Supplied data Block Start
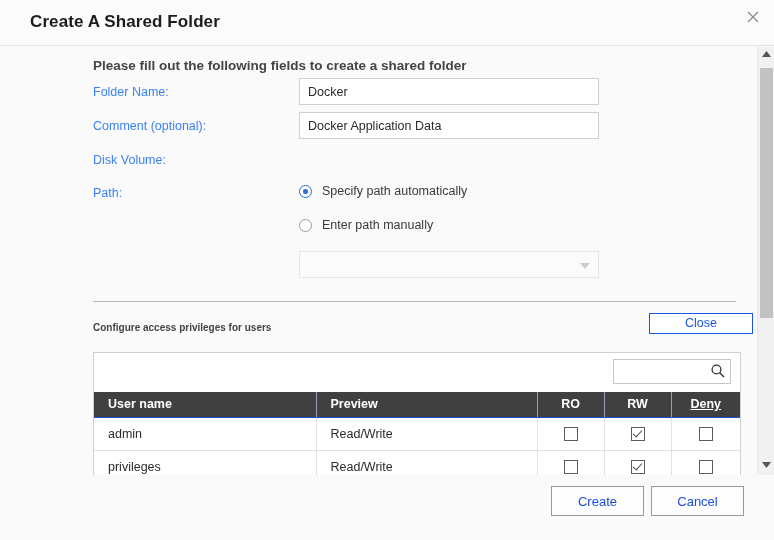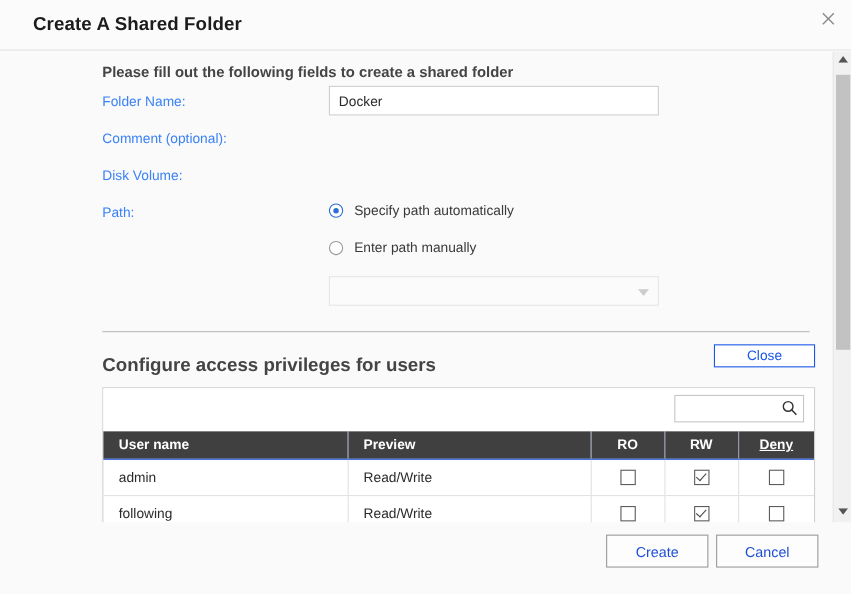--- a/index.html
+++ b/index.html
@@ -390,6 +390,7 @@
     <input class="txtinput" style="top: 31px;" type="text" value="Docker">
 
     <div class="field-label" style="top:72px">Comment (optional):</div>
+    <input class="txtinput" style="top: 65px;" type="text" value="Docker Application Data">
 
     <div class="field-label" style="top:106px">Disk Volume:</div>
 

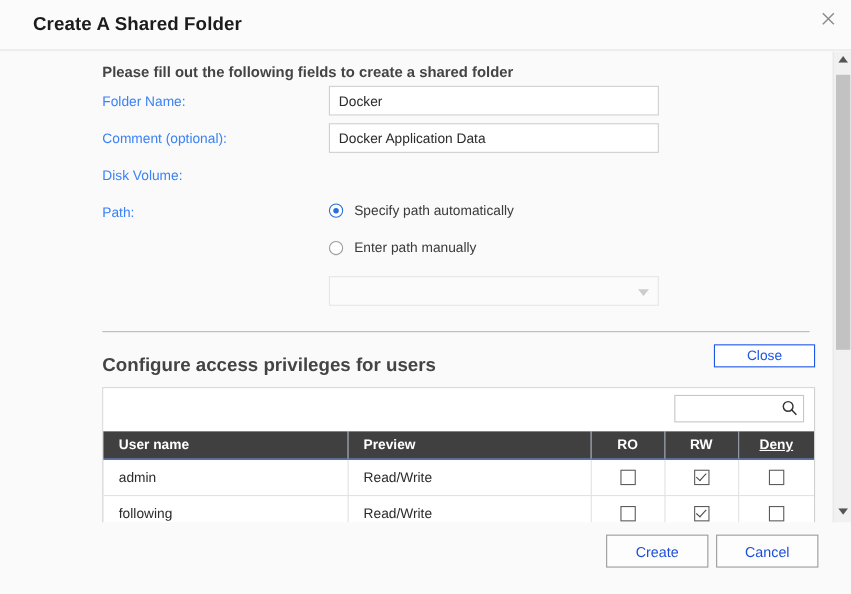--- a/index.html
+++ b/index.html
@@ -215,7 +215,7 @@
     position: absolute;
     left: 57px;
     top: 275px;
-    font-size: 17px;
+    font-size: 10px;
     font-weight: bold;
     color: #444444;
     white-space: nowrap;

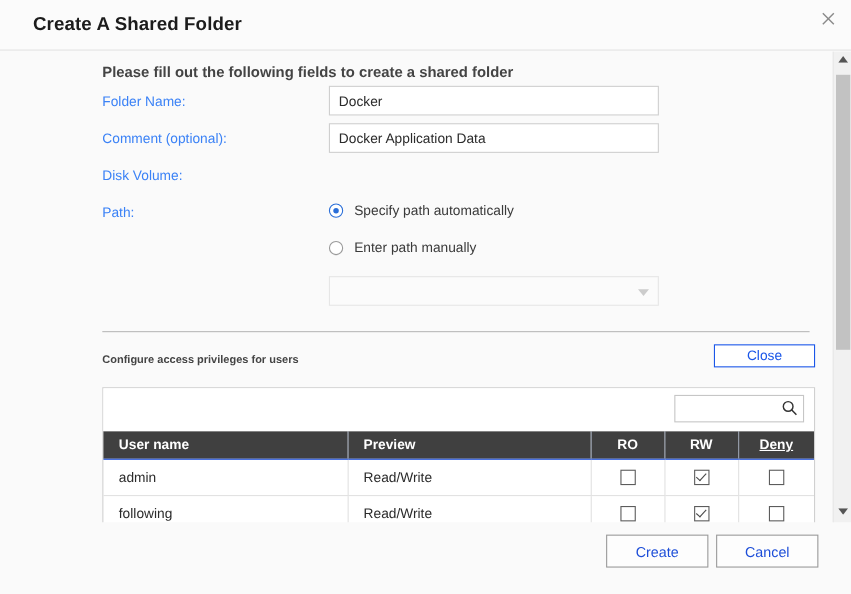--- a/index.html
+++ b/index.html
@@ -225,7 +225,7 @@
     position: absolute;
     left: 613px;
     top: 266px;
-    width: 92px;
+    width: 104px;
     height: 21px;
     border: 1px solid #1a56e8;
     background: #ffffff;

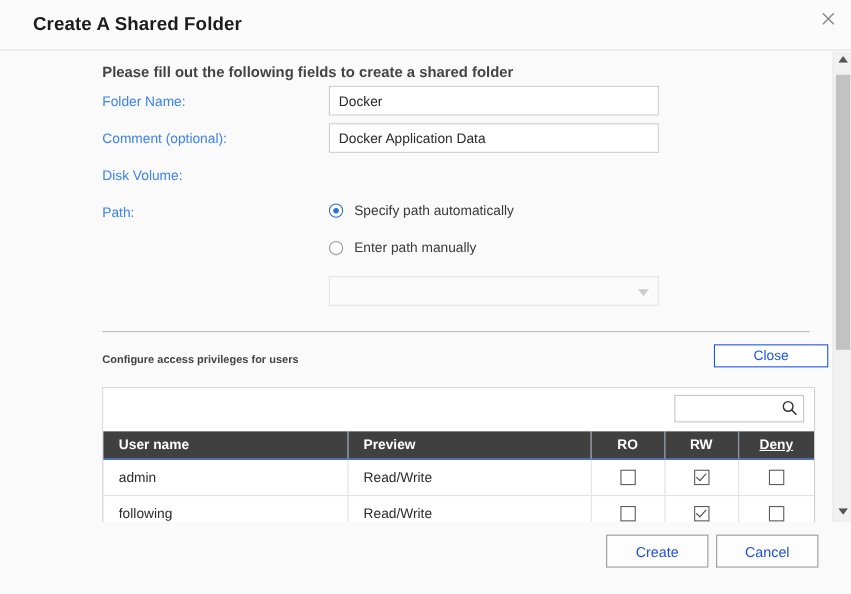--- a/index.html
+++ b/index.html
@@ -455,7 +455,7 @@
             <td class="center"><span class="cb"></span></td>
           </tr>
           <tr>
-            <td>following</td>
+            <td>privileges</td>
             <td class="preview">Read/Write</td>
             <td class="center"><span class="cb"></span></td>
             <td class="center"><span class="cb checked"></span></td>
Supplied data Block End
Supplied data Block Start
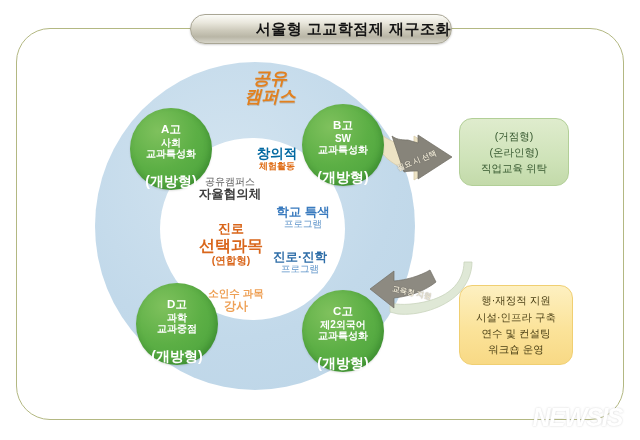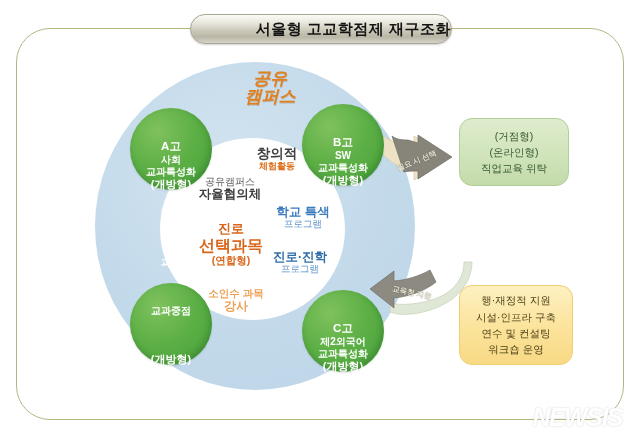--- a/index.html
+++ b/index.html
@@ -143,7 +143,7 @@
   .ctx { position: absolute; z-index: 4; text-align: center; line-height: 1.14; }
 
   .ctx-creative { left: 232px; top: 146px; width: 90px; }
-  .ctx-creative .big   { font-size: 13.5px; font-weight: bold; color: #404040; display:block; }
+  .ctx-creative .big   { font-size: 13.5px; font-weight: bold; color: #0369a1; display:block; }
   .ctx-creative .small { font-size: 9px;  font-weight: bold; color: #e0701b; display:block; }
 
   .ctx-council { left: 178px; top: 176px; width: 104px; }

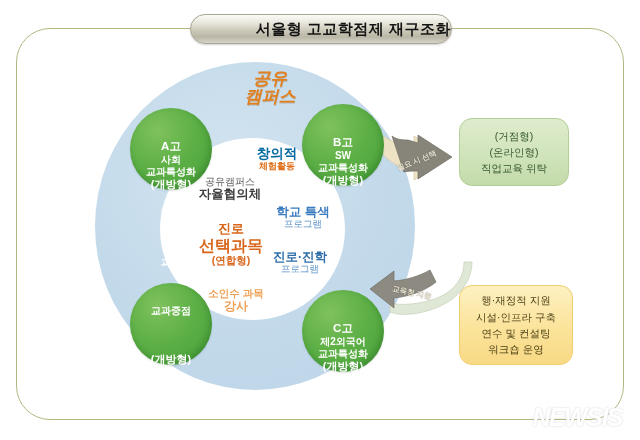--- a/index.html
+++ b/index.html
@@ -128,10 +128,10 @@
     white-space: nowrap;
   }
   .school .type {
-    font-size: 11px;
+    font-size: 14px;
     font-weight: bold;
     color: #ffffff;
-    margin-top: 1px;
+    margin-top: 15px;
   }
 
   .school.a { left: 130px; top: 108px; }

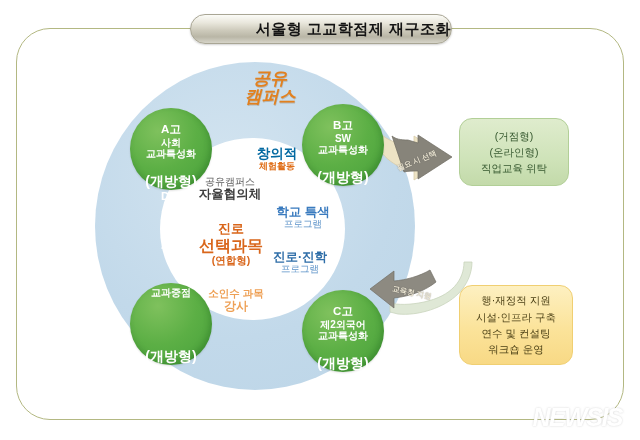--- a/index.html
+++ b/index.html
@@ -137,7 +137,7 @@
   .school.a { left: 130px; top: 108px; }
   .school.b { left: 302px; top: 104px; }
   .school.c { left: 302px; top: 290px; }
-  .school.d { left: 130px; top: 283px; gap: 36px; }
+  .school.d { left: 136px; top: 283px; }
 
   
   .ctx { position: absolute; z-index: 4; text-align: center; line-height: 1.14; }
Supplied data Block End
§ What this task involves: Gather each line of the listing containing the word "class" and show it.

§ Output of the task:
     <input class="txtinput" style="top: 31px;" type="text" value="Docker">
     <div class="field-label" style="top:72px">Comment (optional):</div>
+    <input class="txtinput" style="top: 65px;" type="text" value="Docker Application Data">
     <div class="field-label" style="top:106px">Disk Volume:</div>
             <td class="center"><span class="cb"></span></td>
             <td class="preview">Read/Write</td>
             <td class="center"><span class="cb"></span></td>
             <td class="center"><span class="cb checked"></span></td>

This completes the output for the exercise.